=== Data records ===

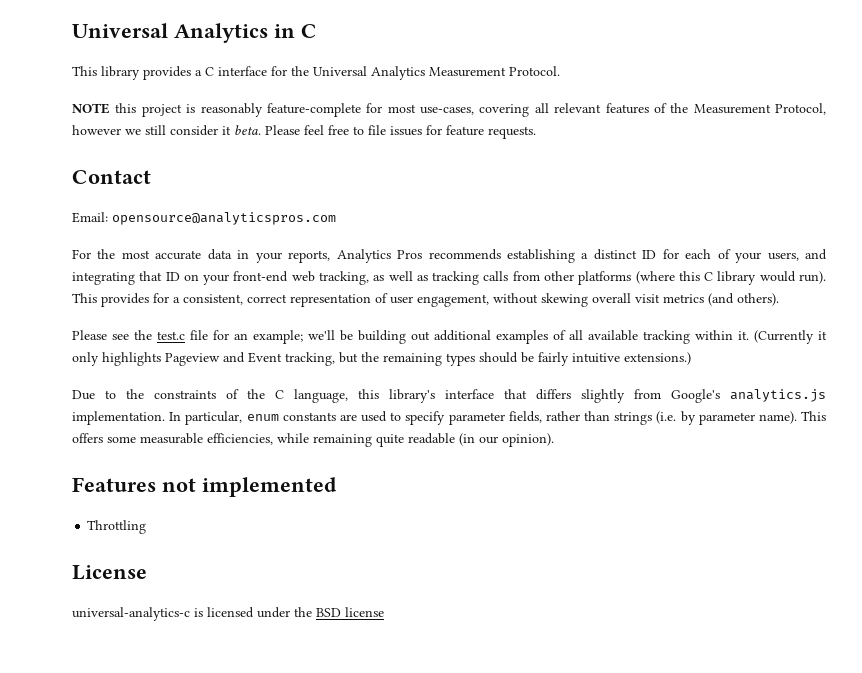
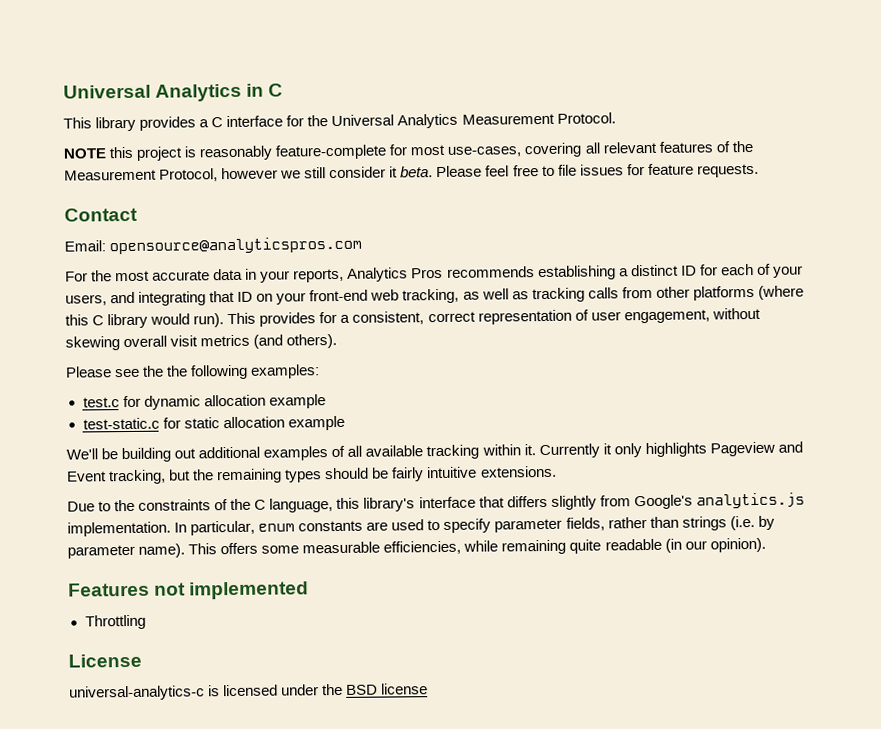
[157,330,335,344] test.c file for an example; we'll -> [166,364,321,380] [82,394,326,410] [82,415,345,431] [66,448,98,460] the following examples: // test.c for dynamic allocation example // test-static.c for static allocation example // We'll
[754,330,814,344] (Currently -> [538,443,600,459] Currently
[624,352,691,365] extensions.) -> [479,465,557,478] extensions.

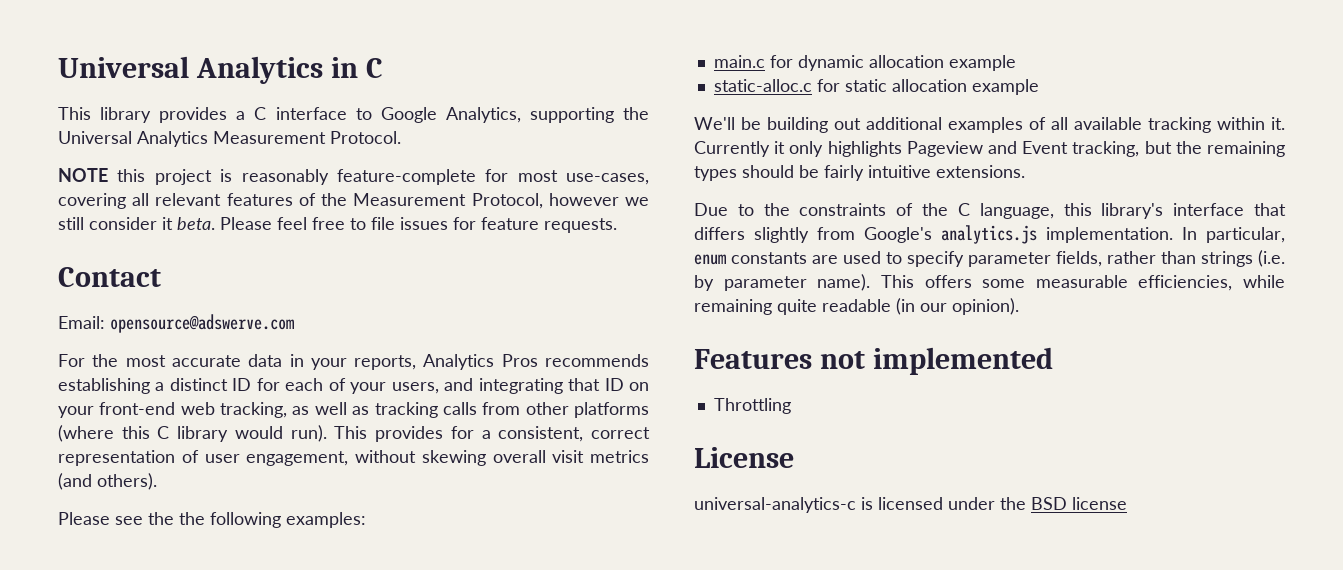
[286,115,305,127] for -> [355,107,614,123] to Google Analytics, supporting
[109,236,363,255] opensource@analyticspros.com -> [110,314,294,333] opensource@adswerve.com
[82,397,120,408] test.c -> [713,55,765,68] main.c
[82,417,160,430] test-static.c -> [713,79,812,92] static-alloc.c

===

Exercise details:
A verbatim copy of every record above is required, with all pictures omitted.

Solution for this task:
[157,330,335,344] test.c file for an example; we'll -> [166,364,321,380] [82,394,326,410] [82,415,345,431] [66,448,98,460] the following examples: // test.c for dynamic allocation example // test-static.c for static allocation example // We'll
[754,330,814,344] (Currently -> [538,443,600,459] Currently
[624,352,691,365] extensions.) -> [479,465,557,478] extensions.

[286,115,305,127] for -> [355,107,614,123] to Google Analytics, supporting
[109,236,363,255] opensource@analyticspros.com -> [110,314,294,333] opensource@adswerve.com
[82,397,120,408] test.c -> [713,55,765,68] main.c
[82,417,160,430] test-static.c -> [713,79,812,92] static-alloc.c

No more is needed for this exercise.